#### WHAT THE EXERCISE ASKS
In the entries below, find the line with "杭电转债 | 股价涨跌幅: 1.22 -> 1.20" and the line with "平均 | 指数: -0.0052 -> -0.0021". Print those two and everything between them exactly, and nothing else.

#### INPUT FOR THIS TASK
━━━━━━━━━━━━━━━━

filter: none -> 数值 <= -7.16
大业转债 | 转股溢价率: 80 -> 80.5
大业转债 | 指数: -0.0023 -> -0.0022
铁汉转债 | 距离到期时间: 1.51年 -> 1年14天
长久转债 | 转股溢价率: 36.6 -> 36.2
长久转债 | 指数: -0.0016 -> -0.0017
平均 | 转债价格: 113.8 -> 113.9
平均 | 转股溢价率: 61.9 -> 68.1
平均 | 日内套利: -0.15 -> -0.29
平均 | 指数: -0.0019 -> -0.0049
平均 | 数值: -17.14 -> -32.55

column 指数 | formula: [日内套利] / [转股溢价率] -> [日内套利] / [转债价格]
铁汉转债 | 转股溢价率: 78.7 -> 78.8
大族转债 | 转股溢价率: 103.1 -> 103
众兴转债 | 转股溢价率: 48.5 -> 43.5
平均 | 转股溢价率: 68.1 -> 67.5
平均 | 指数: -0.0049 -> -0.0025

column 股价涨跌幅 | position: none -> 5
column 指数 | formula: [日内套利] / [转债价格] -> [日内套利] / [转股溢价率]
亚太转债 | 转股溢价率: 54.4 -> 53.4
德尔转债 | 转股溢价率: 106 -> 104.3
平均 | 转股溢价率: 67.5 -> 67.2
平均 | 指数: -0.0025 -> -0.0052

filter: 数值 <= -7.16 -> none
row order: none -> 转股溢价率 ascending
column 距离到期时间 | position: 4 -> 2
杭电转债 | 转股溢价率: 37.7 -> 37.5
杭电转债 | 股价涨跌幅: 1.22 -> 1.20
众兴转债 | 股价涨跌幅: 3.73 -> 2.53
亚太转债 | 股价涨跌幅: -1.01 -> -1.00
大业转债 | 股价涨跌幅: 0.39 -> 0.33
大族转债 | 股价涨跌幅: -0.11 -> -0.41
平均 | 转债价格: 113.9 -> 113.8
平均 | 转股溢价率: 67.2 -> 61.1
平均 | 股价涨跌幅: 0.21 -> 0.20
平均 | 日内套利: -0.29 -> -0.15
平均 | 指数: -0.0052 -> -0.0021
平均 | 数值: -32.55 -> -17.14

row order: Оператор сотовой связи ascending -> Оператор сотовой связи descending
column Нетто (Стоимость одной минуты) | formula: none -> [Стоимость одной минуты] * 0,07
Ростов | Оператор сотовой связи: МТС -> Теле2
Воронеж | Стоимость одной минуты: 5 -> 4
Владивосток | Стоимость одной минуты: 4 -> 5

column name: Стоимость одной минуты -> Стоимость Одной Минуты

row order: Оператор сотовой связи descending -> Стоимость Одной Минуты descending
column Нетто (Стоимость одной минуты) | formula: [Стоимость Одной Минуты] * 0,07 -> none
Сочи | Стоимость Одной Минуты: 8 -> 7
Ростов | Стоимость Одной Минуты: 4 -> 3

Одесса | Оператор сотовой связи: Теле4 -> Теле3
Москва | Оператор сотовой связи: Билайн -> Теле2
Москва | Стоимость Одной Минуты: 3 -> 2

━━━━━━━━━━━━━━━━

#### SOLUTION TO THE EXERCISE
杭电转债 | 股价涨跌幅: 1.22 -> 1.20
众兴转债 | 股价涨跌幅: 3.73 -> 2.53
亚太转债 | 股价涨跌幅: -1.01 -> -1.00
大业转债 | 股价涨跌幅: 0.39 -> 0.33
大族转债 | 股价涨跌幅: -0.11 -> -0.41
平均 | 转债价格: 113.9 -> 113.8
平均 | 转股溢价率: 67.2 -> 61.1
平均 | 股价涨跌幅: 0.21 -> 0.20
平均 | 日内套利: -0.29 -> -0.15
平均 | 指数: -0.0052 -> -0.0021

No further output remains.